*** Records for the exercise ***

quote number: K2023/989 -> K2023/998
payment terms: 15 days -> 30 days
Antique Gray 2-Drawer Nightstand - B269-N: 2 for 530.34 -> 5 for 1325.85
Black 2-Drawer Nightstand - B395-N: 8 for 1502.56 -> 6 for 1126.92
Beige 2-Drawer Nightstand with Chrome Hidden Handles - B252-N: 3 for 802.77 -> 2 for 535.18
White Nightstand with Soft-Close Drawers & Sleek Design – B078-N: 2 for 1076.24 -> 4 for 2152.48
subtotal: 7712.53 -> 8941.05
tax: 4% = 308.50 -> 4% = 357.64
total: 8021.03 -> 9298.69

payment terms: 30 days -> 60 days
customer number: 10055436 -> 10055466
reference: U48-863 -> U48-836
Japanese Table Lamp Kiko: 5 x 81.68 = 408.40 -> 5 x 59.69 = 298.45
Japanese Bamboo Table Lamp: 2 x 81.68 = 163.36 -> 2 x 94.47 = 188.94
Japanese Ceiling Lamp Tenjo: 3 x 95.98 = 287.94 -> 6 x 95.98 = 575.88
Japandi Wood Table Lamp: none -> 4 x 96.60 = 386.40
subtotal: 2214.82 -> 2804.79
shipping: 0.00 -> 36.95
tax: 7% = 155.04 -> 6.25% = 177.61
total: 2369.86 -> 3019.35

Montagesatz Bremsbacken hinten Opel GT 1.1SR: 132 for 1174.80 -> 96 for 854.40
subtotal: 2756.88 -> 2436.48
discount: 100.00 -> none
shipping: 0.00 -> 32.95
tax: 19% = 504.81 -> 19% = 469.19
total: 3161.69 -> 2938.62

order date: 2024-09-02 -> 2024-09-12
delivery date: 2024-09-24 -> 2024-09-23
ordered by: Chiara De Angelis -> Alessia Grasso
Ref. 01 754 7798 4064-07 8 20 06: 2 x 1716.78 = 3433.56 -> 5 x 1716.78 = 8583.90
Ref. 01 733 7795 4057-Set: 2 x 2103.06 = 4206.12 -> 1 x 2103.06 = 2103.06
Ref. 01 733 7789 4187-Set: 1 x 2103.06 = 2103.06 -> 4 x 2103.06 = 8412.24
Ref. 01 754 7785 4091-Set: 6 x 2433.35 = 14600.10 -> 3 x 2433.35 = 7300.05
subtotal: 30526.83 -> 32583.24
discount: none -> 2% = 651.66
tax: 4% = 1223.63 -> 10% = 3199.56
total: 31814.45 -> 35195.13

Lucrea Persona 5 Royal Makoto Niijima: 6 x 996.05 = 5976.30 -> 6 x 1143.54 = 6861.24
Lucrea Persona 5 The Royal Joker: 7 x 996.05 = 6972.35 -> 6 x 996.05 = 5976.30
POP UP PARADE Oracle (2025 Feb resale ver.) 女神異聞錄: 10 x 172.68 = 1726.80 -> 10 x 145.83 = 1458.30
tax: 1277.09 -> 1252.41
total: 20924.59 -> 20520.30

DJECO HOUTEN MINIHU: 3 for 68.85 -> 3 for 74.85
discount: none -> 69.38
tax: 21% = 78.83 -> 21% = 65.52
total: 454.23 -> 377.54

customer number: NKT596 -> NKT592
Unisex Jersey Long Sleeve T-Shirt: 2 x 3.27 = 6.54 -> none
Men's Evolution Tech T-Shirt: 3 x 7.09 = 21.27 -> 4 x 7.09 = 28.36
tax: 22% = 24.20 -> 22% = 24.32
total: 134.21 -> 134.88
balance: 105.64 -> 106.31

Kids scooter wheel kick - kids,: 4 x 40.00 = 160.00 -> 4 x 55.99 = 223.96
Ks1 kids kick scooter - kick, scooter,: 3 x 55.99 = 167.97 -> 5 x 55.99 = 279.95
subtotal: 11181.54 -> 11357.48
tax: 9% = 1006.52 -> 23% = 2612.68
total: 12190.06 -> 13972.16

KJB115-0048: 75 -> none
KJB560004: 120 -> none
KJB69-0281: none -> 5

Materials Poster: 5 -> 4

*** End of Records for the exercise ***

Description of the task: "scooter" is the string to look for; please copy every line of the records above where it appears.

Written answer:
Kids scooter wheel kick - kids,: 4 x 40.00 = 160.00 -> 4 x 55.99 = 223.96
Ks1 kids kick scooter - kick, scooter,: 3 x 55.99 = 167.97 -> 5 x 55.99 = 279.95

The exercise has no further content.